> _WHAT YOU ARE ASKED TO DO_: From the line containing "net: 20879.07 -> 23222.35" onward to the last line of the data below, copy each line exactly and add nothing.

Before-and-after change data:
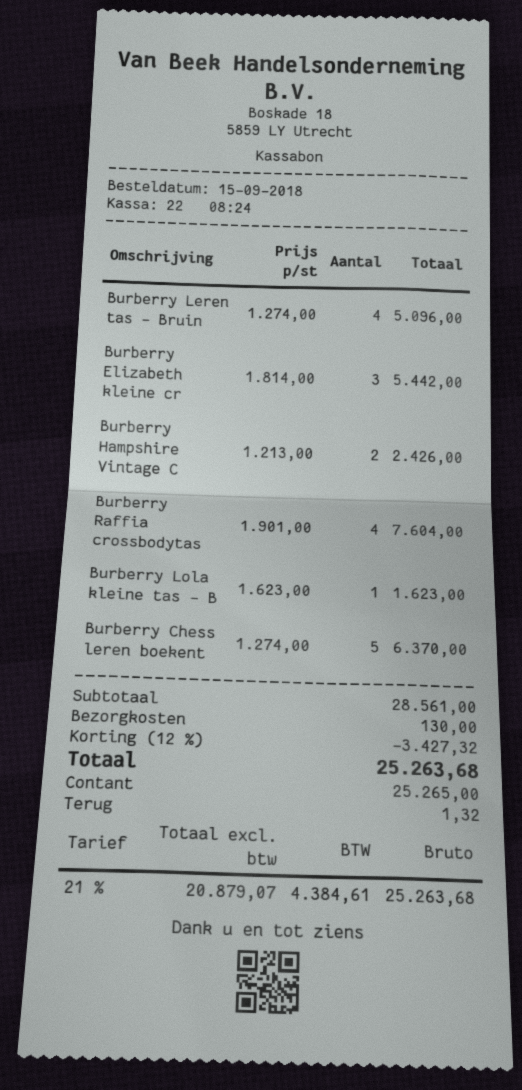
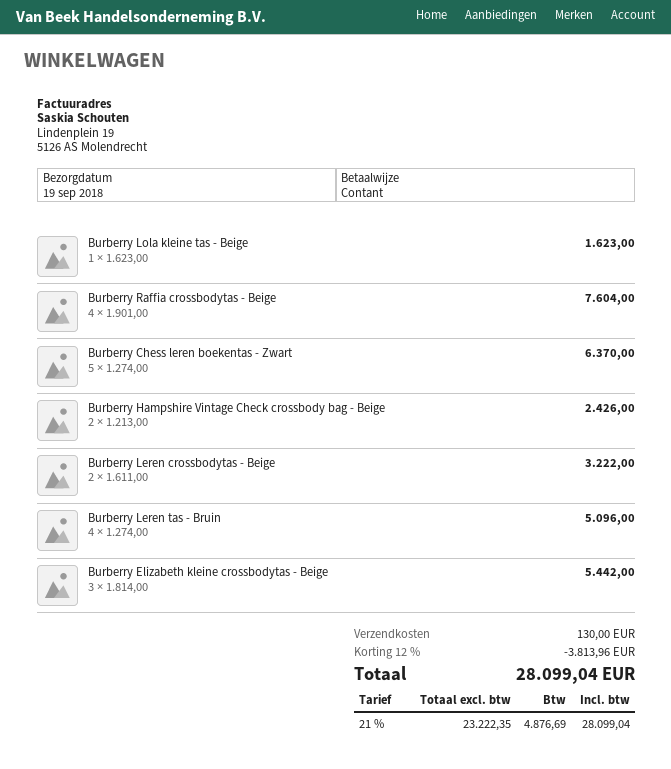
Burberry Leren crossbodytas - Beige: none -> 2 x 1611.00 = 3222.00
discount: 12% = 3427.32 -> 12% = 3813.96
net: 20879.07 -> 23222.35
tax: 21% = 4384.61 -> 21% = 4876.69
total: 25263.68 -> 28099.04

> _SOLUTION_:
net: 20879.07 -> 23222.35
tax: 21% = 4384.61 -> 21% = 4876.69
total: 25263.68 -> 28099.04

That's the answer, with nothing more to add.